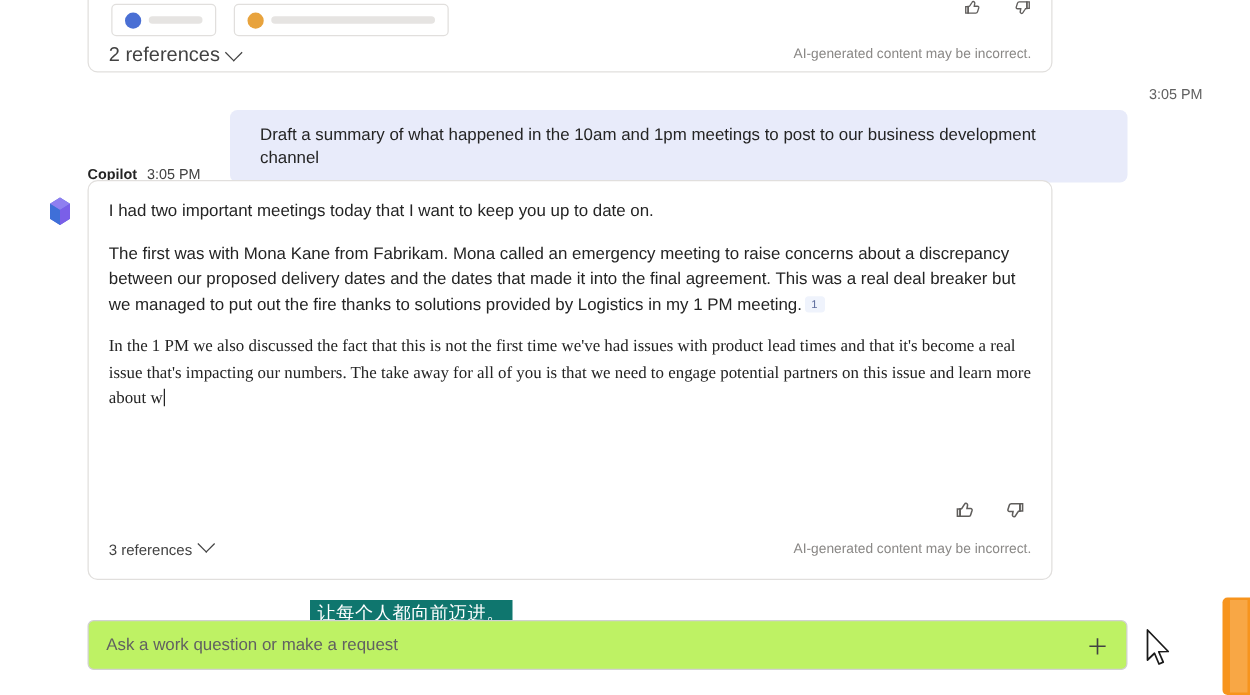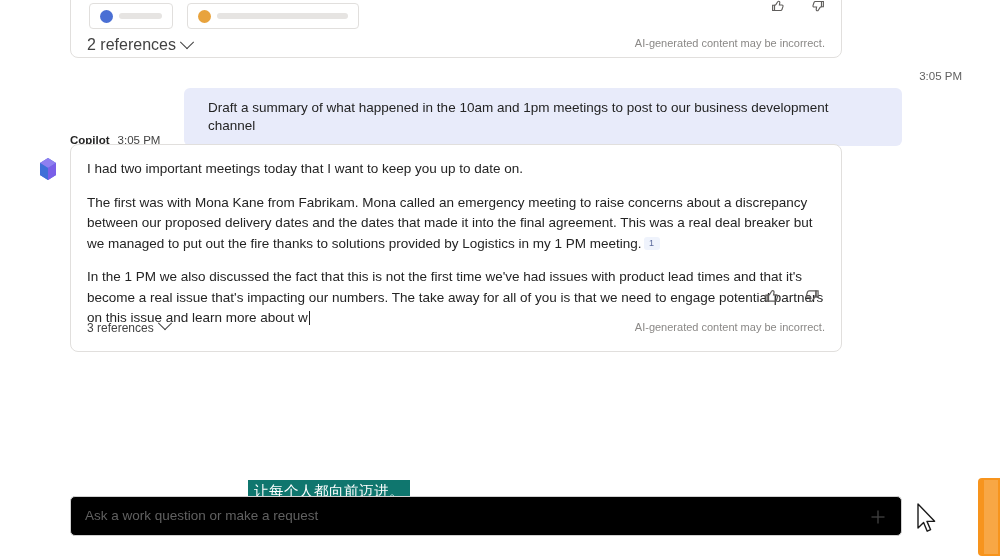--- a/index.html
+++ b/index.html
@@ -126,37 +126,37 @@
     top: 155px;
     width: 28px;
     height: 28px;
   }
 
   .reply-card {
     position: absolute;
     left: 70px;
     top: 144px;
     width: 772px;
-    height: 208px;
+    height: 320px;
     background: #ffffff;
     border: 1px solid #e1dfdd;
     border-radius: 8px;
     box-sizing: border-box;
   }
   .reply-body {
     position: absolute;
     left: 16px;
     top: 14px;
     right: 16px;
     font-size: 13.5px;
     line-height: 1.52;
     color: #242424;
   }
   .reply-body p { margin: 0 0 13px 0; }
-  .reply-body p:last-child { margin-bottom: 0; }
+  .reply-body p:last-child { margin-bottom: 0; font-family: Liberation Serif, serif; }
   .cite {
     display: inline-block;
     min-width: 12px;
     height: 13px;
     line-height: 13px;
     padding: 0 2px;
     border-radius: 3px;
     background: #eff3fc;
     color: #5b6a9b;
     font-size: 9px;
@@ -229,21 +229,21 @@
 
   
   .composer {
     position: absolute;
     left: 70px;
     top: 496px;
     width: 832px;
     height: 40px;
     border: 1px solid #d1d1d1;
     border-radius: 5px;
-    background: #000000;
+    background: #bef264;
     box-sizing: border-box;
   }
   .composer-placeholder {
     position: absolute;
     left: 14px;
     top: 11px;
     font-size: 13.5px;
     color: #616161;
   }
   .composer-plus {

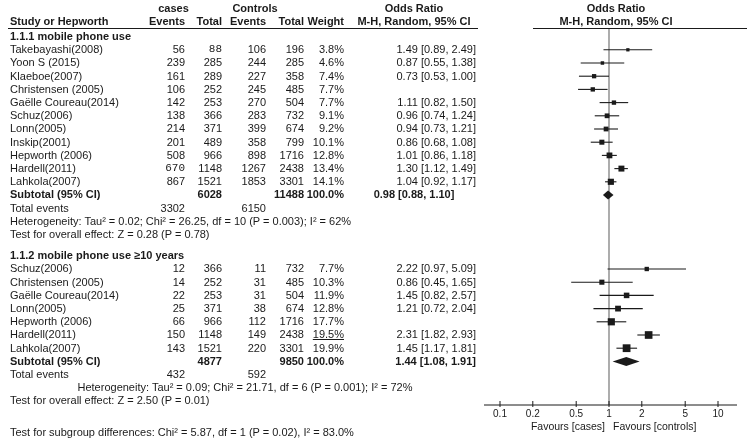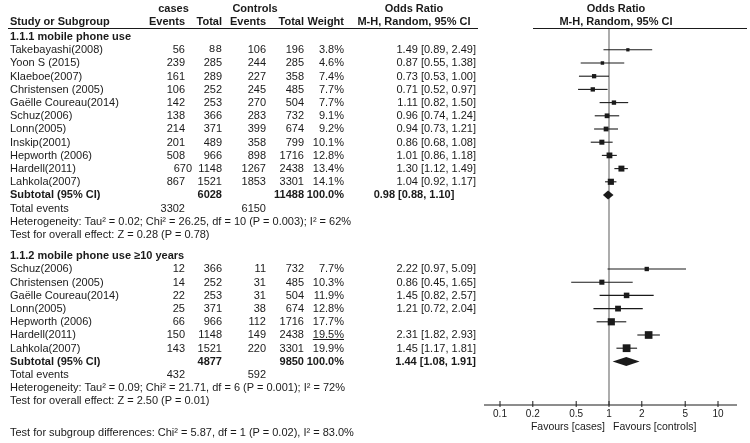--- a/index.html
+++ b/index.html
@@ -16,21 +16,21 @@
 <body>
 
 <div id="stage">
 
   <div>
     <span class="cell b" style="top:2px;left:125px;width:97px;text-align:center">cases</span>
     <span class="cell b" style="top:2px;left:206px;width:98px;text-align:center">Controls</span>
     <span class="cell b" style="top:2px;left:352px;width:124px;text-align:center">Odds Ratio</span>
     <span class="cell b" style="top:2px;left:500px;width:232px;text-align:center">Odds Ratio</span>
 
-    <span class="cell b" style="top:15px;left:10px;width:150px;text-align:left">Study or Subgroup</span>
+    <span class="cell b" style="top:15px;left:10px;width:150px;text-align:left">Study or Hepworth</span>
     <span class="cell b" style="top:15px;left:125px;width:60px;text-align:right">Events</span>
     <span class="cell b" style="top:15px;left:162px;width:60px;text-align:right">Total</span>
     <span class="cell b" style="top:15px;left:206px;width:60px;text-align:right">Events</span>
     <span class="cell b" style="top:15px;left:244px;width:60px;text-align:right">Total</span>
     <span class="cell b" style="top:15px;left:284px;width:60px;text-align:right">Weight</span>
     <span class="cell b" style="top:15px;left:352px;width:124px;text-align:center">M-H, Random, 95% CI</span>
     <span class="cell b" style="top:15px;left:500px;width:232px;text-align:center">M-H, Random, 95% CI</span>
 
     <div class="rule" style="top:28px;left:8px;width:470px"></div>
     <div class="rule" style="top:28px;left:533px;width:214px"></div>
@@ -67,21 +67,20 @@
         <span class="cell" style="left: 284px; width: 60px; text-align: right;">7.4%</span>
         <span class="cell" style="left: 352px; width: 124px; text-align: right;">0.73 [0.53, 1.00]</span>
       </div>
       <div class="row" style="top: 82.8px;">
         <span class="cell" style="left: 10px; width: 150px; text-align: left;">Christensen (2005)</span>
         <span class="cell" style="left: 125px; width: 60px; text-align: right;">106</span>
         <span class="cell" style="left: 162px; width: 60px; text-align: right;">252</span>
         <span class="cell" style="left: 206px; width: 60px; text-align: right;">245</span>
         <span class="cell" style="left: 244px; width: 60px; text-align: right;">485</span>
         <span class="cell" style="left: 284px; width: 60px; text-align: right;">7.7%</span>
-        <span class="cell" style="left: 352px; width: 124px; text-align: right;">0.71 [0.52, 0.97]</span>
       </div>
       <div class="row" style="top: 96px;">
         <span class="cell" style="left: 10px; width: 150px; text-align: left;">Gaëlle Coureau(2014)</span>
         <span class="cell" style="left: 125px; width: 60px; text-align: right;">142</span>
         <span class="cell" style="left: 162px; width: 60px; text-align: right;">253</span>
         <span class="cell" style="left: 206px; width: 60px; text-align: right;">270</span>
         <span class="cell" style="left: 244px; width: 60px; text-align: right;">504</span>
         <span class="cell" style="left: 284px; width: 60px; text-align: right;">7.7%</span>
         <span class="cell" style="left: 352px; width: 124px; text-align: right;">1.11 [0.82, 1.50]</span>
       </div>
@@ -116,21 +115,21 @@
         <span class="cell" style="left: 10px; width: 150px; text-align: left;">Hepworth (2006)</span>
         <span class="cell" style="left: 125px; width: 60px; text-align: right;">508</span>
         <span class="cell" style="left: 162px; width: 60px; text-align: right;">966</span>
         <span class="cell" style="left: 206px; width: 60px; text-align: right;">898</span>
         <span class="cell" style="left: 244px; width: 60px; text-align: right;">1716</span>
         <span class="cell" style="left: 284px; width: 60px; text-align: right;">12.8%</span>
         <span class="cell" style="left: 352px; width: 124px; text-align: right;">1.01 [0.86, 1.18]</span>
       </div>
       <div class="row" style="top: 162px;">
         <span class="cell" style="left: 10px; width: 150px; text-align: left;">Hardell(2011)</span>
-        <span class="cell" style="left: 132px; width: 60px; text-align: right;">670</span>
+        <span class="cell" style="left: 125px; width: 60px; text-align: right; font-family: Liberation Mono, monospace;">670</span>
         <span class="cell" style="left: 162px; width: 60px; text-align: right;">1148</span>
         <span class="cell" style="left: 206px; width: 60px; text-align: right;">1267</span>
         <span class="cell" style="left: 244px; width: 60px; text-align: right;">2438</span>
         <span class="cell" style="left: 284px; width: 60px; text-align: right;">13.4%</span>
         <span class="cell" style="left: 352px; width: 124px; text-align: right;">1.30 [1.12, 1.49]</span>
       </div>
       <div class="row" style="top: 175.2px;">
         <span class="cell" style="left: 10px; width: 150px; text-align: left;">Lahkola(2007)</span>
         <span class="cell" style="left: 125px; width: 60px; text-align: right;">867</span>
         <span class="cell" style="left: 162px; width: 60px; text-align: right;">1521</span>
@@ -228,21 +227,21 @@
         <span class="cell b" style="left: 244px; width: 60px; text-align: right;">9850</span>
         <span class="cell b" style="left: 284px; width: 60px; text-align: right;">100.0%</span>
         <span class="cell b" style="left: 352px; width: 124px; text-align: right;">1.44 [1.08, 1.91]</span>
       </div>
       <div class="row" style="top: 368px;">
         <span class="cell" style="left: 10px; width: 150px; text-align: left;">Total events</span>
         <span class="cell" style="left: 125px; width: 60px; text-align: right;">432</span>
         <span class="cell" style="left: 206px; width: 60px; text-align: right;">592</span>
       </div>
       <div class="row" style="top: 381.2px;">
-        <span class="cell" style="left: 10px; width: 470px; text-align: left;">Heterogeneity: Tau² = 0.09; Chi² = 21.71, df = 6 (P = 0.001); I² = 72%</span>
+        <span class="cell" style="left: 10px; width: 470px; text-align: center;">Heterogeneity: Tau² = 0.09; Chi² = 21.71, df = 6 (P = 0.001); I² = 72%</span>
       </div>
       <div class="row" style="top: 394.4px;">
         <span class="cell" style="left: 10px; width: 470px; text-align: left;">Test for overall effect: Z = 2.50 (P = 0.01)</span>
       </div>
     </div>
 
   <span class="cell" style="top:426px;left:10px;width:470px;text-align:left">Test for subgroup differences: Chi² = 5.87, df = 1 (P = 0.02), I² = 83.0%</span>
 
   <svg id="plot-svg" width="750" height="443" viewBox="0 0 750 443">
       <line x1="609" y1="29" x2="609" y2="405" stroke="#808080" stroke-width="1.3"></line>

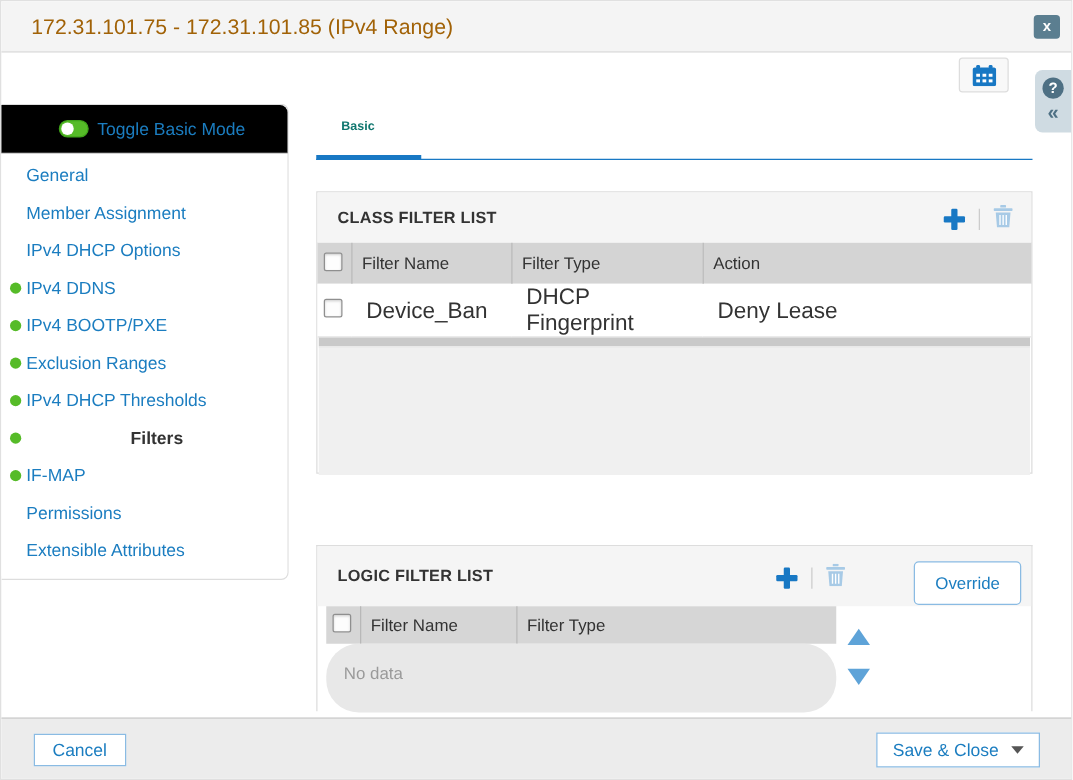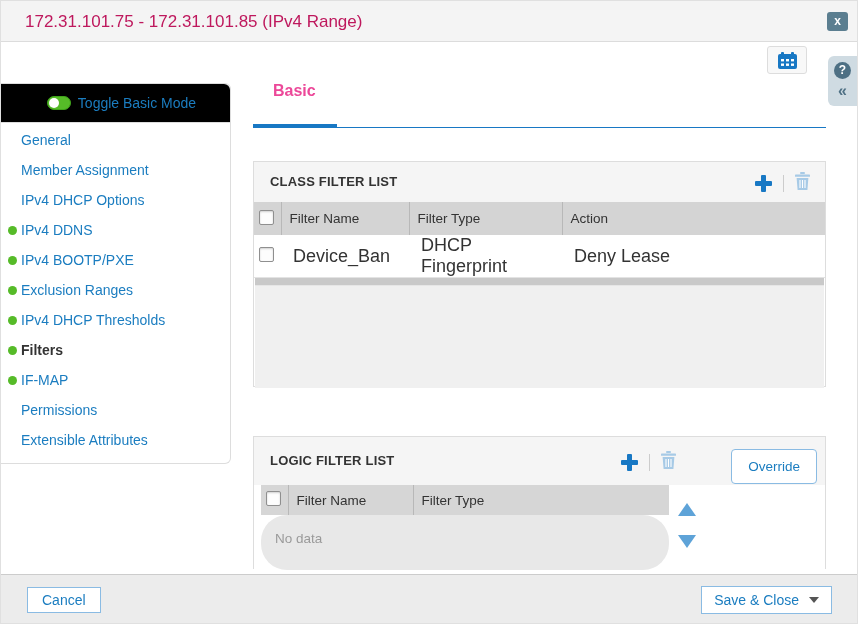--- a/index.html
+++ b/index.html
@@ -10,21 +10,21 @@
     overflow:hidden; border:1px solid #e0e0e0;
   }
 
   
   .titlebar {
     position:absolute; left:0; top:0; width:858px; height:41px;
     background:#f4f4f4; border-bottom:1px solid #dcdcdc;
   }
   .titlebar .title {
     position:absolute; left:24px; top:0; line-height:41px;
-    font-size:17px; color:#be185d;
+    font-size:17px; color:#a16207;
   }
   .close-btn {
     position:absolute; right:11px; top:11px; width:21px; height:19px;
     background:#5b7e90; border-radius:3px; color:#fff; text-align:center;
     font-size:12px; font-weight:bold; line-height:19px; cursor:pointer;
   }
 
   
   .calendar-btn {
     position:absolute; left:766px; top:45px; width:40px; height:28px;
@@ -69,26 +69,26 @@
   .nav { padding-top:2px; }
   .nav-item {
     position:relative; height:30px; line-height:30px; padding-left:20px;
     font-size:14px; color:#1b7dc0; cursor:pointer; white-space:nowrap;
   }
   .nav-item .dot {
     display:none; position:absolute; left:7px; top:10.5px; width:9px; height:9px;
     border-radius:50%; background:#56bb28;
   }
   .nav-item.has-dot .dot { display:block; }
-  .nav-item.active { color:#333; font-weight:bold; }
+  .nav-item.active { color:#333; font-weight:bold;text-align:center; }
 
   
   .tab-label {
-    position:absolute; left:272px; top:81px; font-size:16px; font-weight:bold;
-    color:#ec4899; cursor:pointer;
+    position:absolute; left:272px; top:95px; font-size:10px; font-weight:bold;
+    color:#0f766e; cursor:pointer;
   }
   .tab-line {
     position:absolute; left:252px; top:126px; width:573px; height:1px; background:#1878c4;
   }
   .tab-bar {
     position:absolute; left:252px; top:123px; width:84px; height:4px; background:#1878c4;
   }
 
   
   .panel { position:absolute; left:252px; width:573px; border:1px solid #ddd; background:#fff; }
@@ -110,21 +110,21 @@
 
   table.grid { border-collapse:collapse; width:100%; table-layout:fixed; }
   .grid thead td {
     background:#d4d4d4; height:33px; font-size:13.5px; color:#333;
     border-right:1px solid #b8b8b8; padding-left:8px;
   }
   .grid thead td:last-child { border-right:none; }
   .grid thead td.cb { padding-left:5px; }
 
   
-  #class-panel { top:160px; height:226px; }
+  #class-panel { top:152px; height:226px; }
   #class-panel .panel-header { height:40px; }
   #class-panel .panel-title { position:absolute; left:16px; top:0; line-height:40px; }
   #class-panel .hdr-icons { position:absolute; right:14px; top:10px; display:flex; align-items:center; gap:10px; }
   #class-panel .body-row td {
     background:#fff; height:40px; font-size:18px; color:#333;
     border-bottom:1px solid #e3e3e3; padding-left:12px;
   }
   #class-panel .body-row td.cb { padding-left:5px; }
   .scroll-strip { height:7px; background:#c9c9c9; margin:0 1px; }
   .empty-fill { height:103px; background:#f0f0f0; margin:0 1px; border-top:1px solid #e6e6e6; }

■ ABOUT THIS EXERCISE
Would you report every line of the entries above containing the word "bold"?

■ PROBLEM SOLUTION
     font-size:12px; font-weight:bold; line-height:19px; cursor:pointer;
-  .nav-item.active { color:#333; font-weight:bold; }
+  .nav-item.active { color:#333; font-weight:bold;text-align:center; }
-    position:absolute; left:272px; top:81px; font-size:16px; font-weight:bold;
+    position:absolute; left:272px; top:95px; font-size:10px; font-weight:bold;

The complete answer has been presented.